### Assigned task
From the records below, set down exactly the lines starting with the line that contains "(290, 127) none" and going on through the line that contains "[72,270,120,285] ~~## -> [39,272,67,287] ##". Nothing else is wanted.

### Data to examine
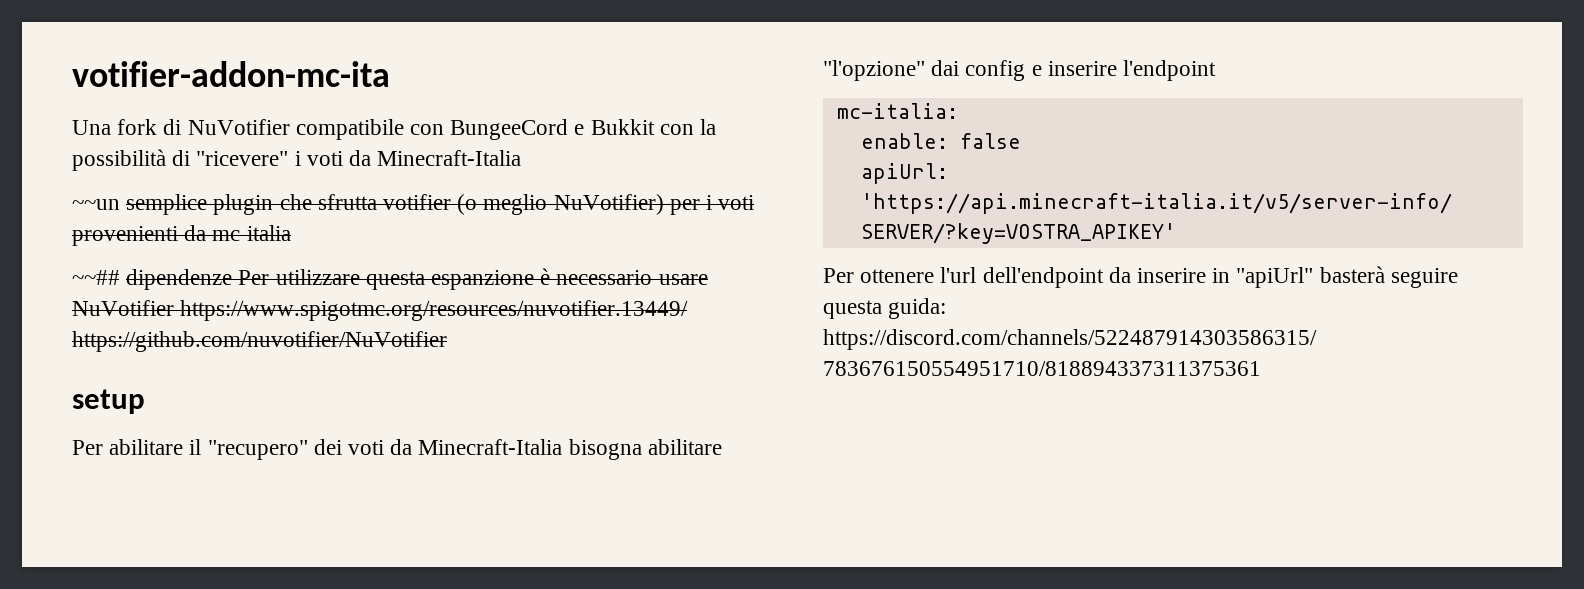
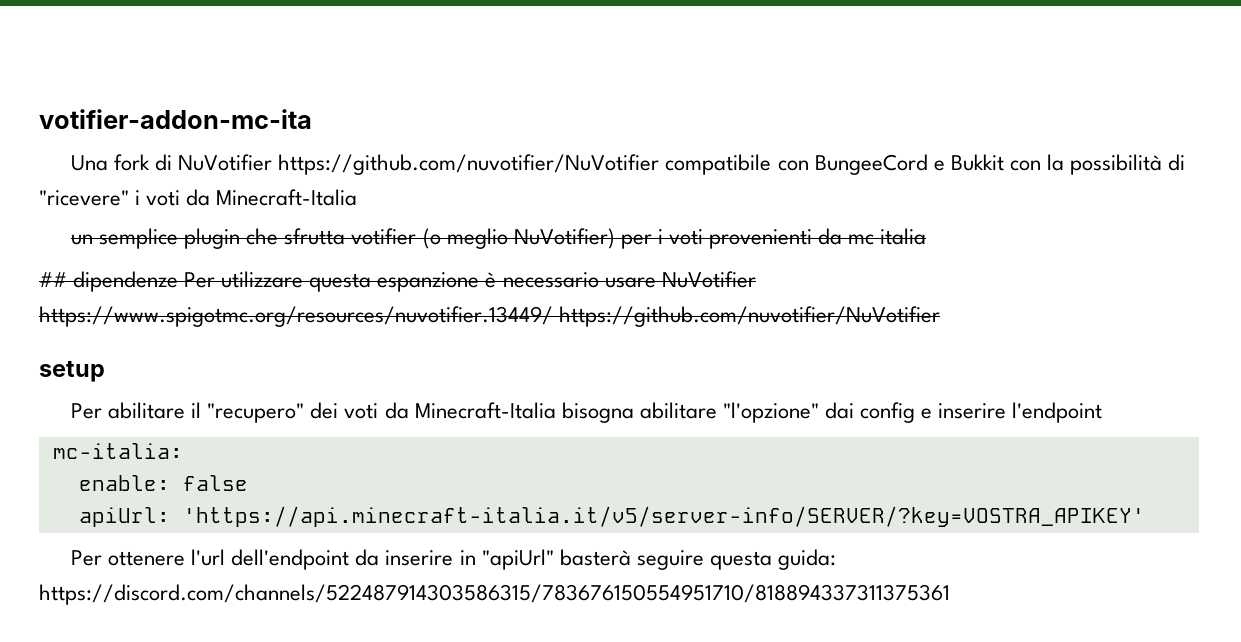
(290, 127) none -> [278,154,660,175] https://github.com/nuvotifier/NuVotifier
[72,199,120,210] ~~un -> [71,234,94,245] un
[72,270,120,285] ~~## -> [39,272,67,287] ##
==
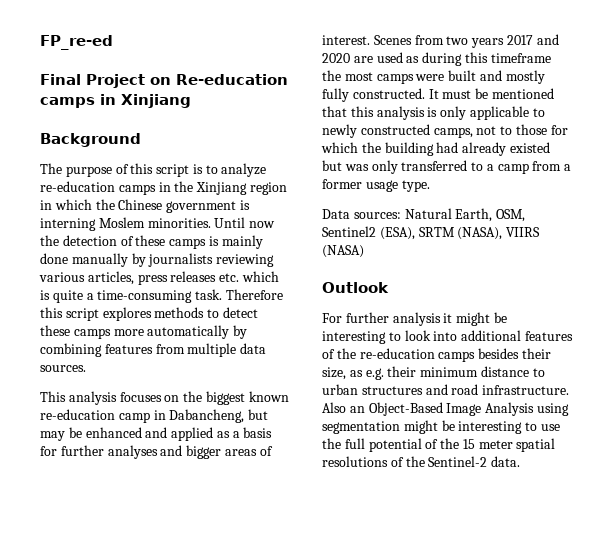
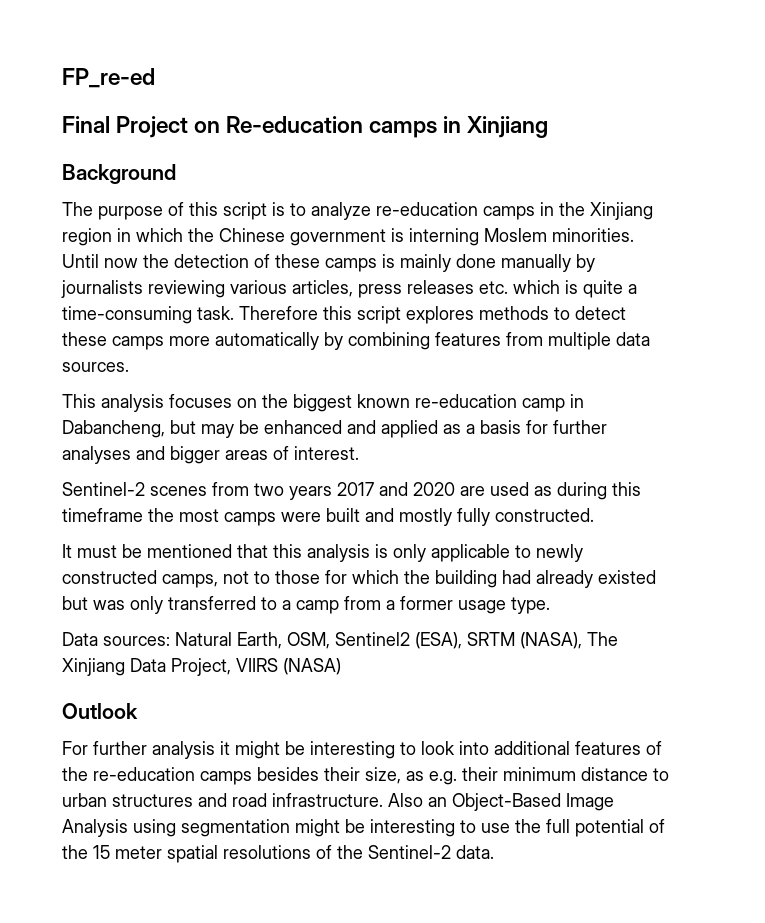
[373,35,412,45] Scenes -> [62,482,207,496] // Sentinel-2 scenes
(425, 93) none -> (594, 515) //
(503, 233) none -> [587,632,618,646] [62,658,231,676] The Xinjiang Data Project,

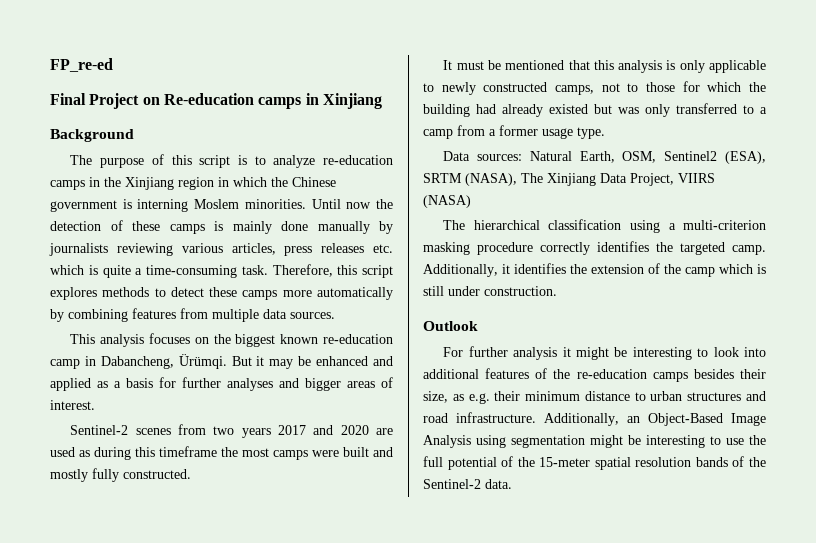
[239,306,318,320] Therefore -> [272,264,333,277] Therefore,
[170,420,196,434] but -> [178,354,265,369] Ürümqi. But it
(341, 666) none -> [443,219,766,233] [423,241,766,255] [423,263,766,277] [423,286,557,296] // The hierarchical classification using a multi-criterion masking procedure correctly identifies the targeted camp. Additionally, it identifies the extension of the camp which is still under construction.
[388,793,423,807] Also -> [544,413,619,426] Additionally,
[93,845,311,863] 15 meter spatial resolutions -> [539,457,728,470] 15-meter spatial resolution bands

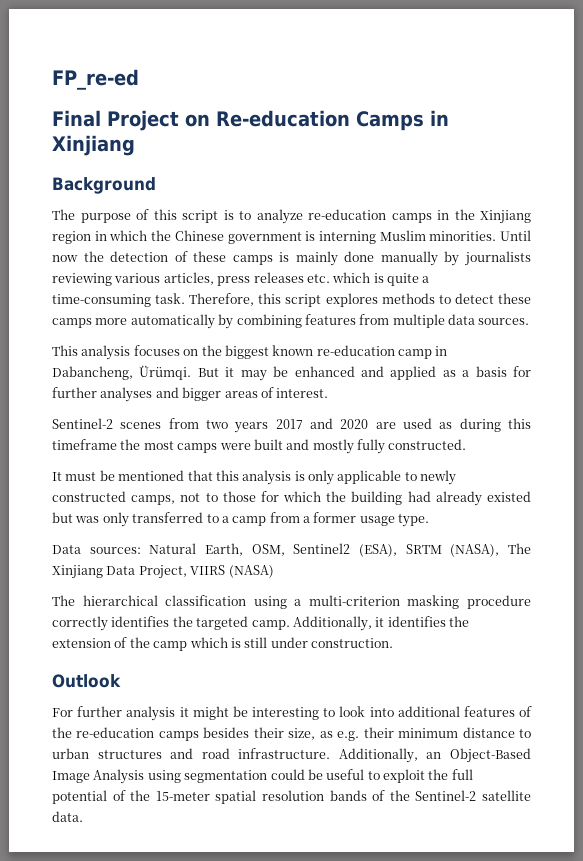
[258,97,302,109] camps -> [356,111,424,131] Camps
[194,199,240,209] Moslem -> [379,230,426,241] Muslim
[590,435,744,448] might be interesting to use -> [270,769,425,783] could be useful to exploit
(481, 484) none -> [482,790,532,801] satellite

### Response to the exercise
(290, 127) none -> [278,154,660,175] https://github.com/nuvotifier/NuVotifier
[72,199,120,210] ~~un -> [71,234,94,245] un
[72,270,120,285] ~~## -> [39,272,67,287] ##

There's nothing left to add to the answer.